Data to process ::
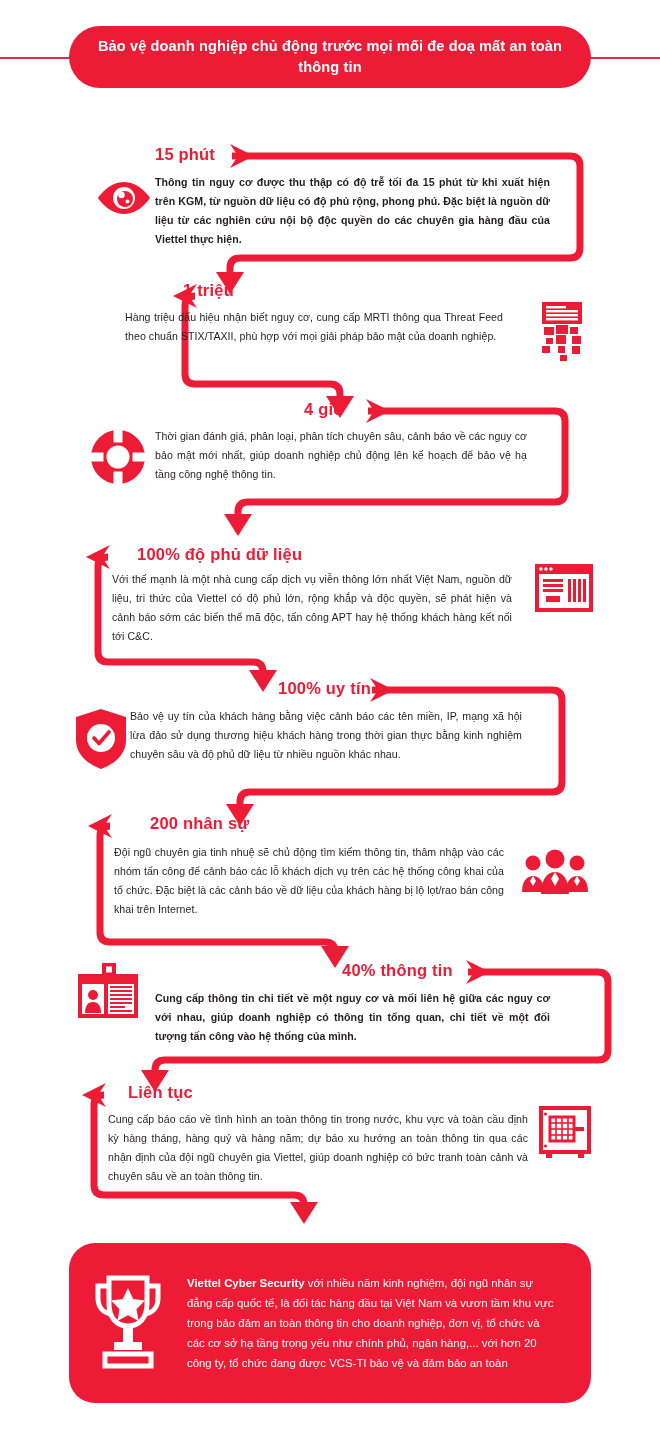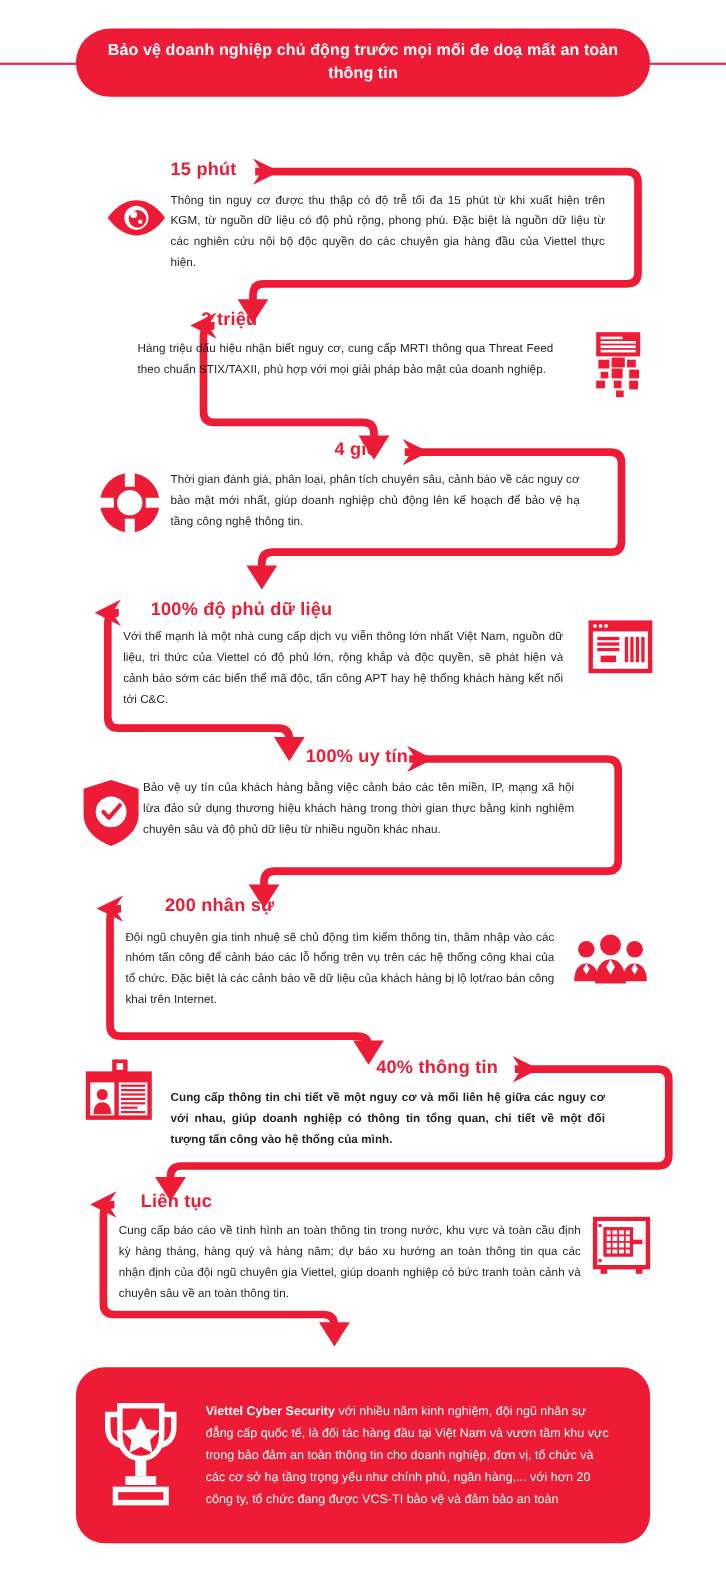"Thông tin nguy cơ được" div.step-body { font-weight: none -> bold }
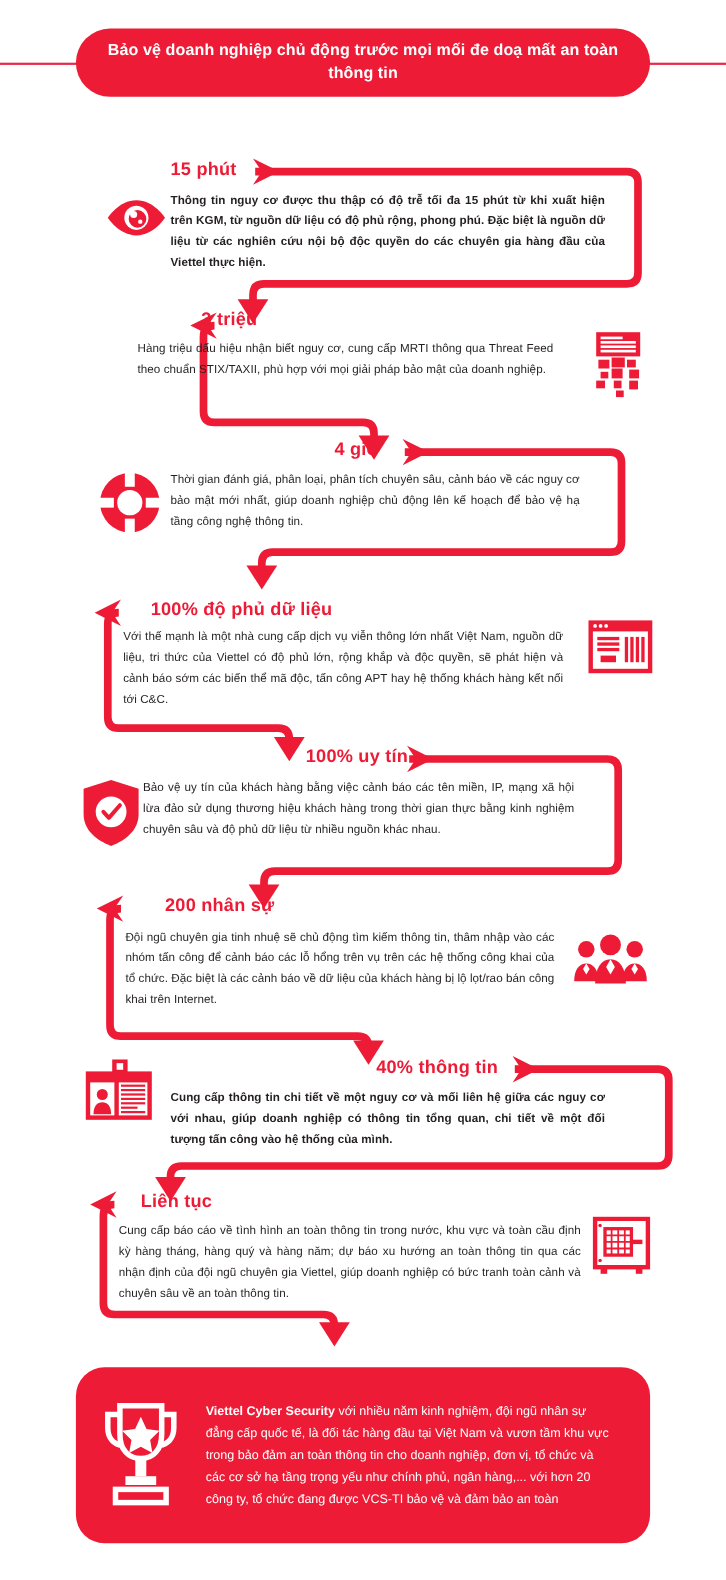"3 triệu" div.step-label { text: 3 -> 1 }
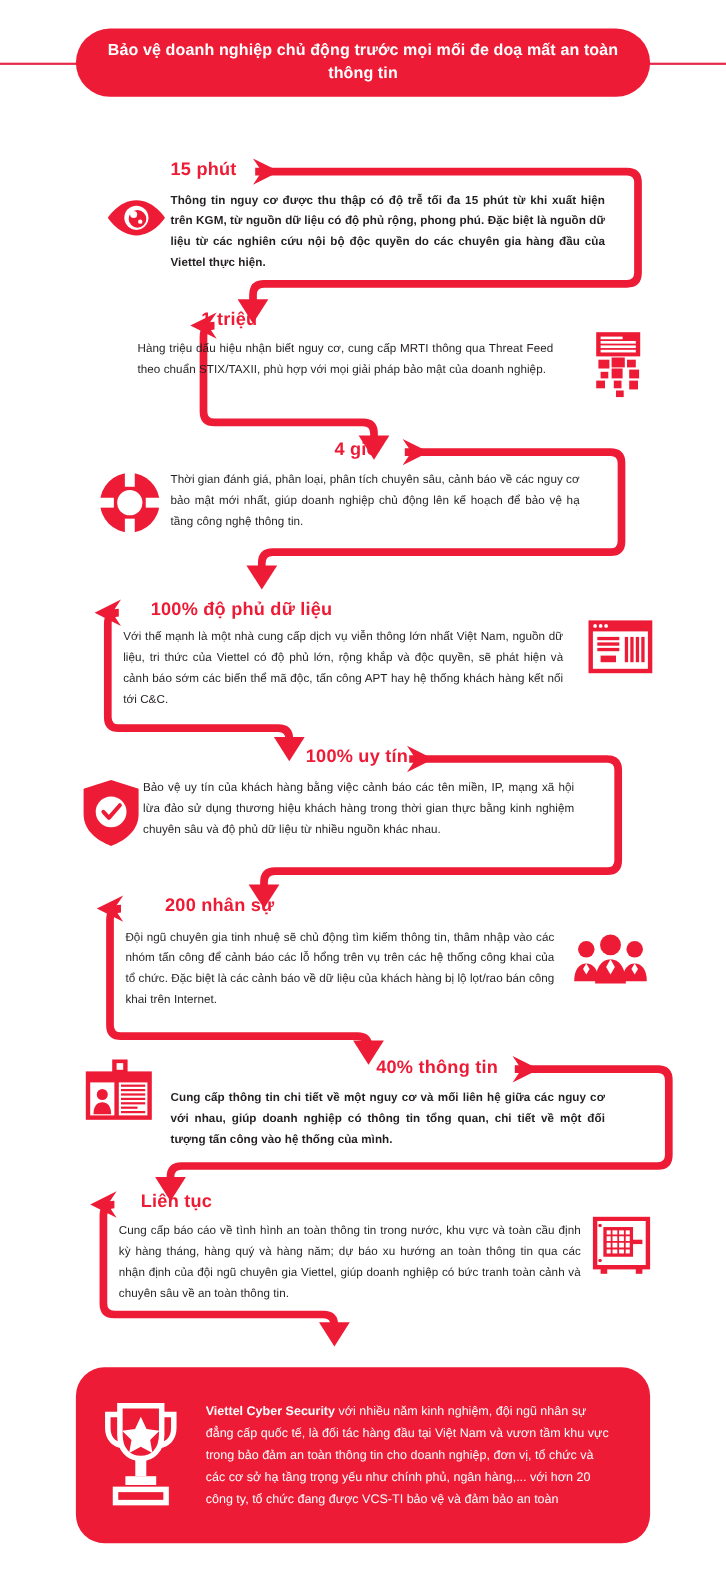"Đội ngũ chuyên gia tinh" div.step-body { text: hổng trên -> khách dịch }
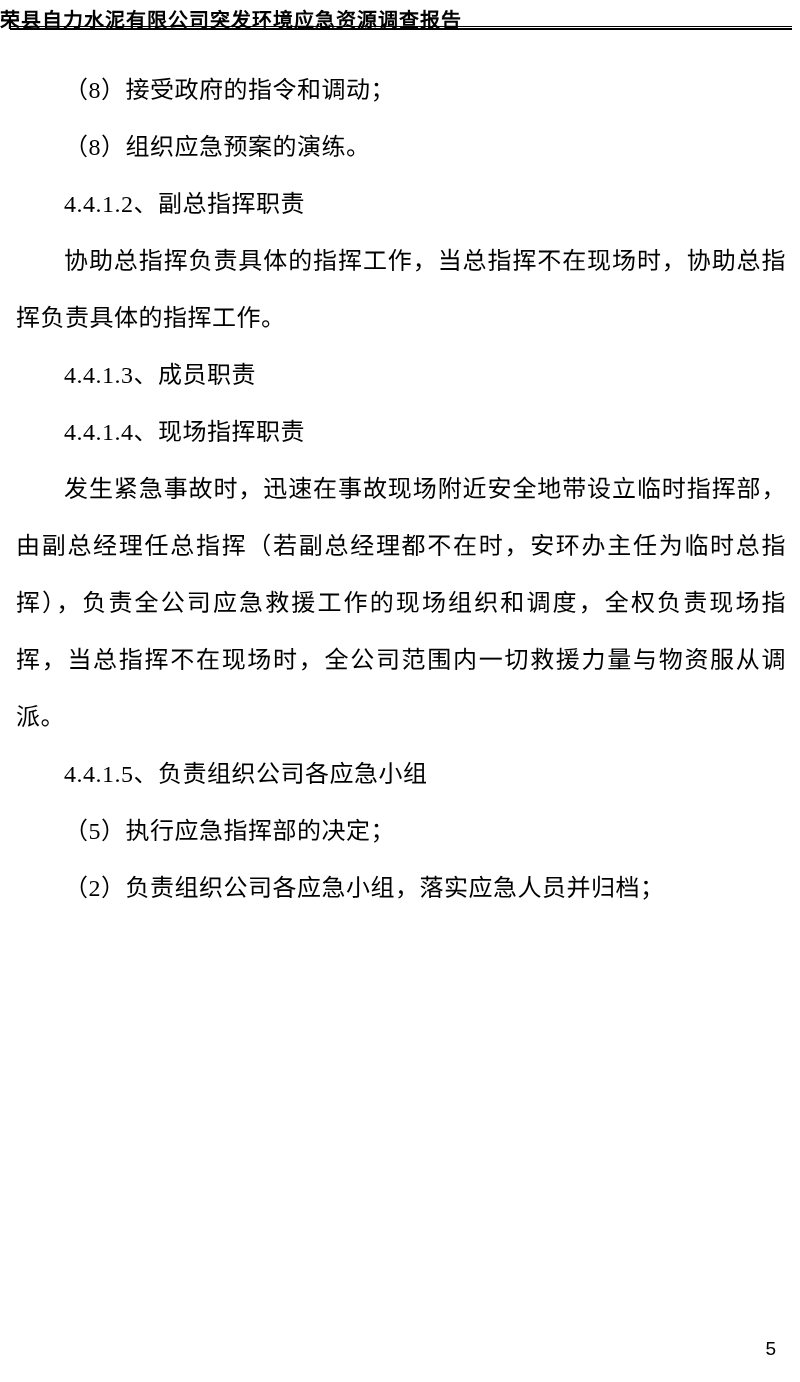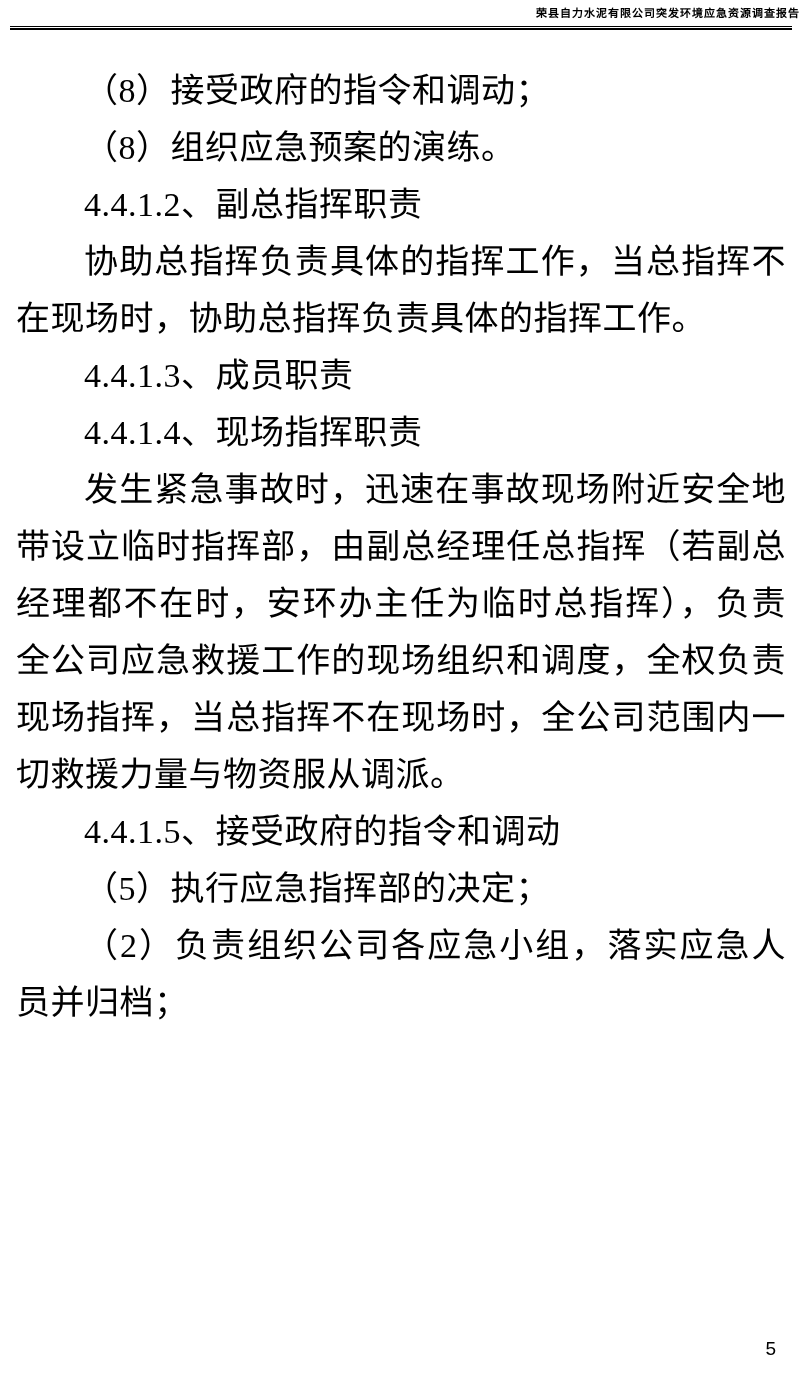"荣县自力水泥有限公司突发环境应急资源调查报告" .header-title { font-size: 11px -> 20px; text-align: right -> left }
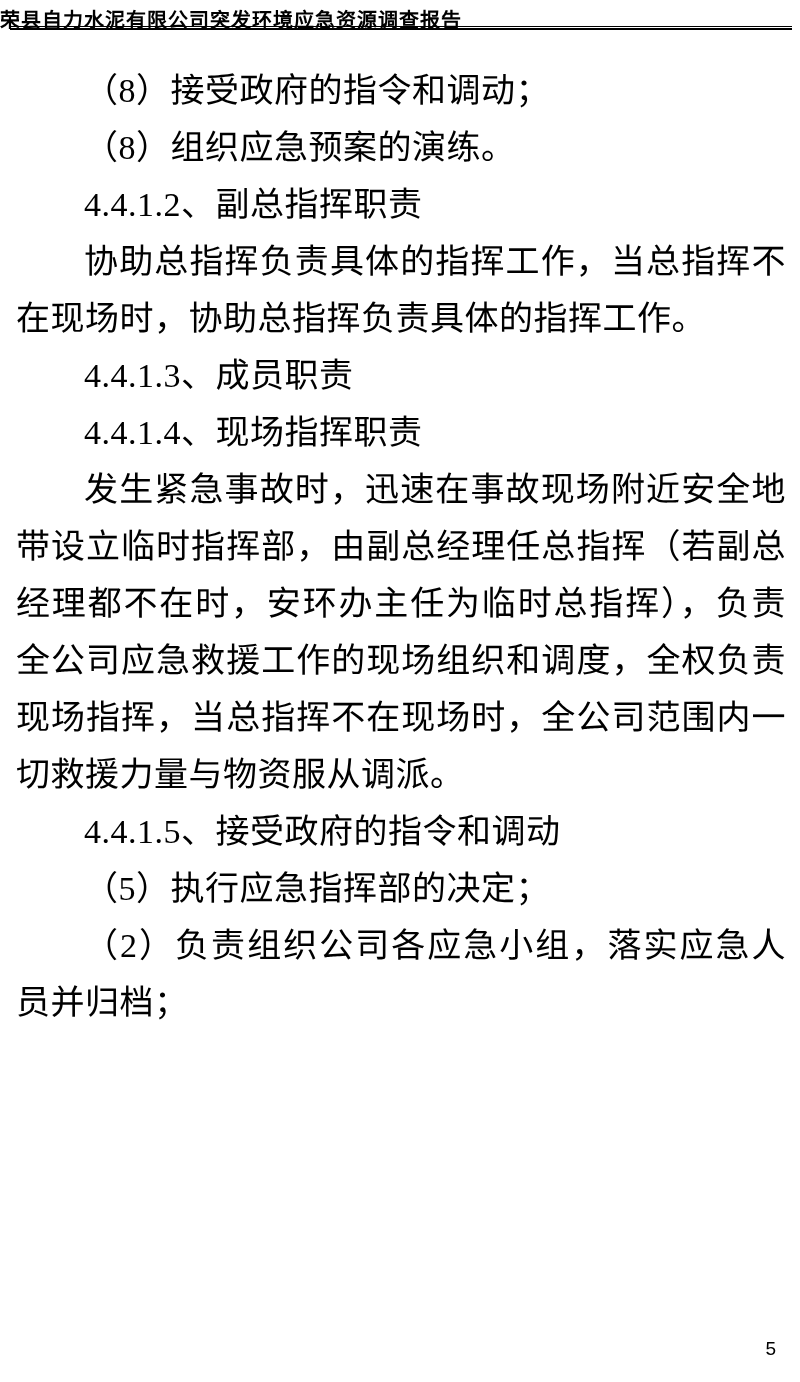"（8）接受政府的指令和调动；" .content { font-size: 34px -> 24px }
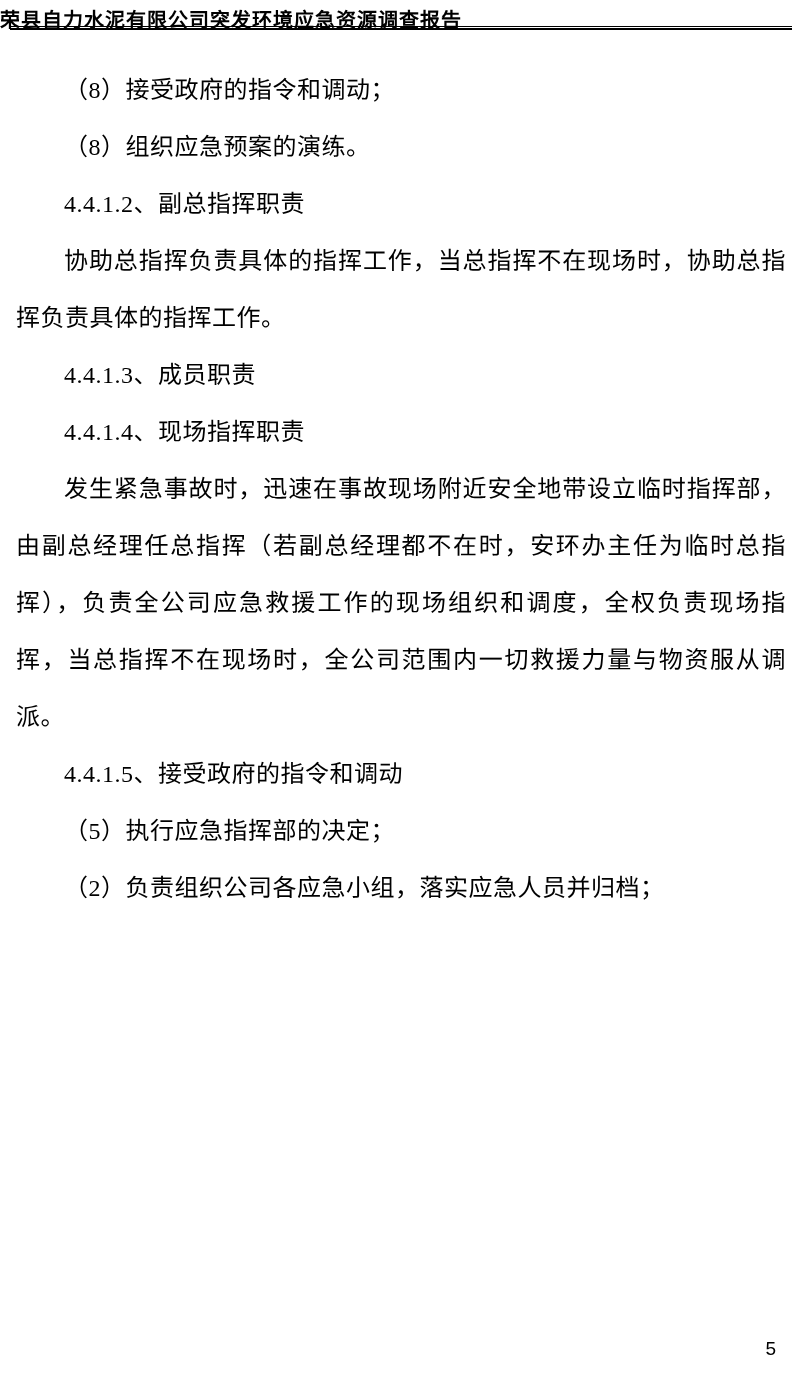"4.4.1.5、接受政府的指令和调动" p.heading { text: 接受政府的指令和调动 -> 负责组织公司各应急小组 }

Description of the task ::
Everything from the line with "font-size: 34px ->" through the end of the records above, and nothing else, is to be quoted exactly; please leave the pictures out.

Task solution ::
"（8）接受政府的指令和调动；" .content { font-size: 34px -> 24px }
"4.4.1.5、接受政府的指令和调动" p.heading { text: 接受政府的指令和调动 -> 负责组织公司各应急小组 }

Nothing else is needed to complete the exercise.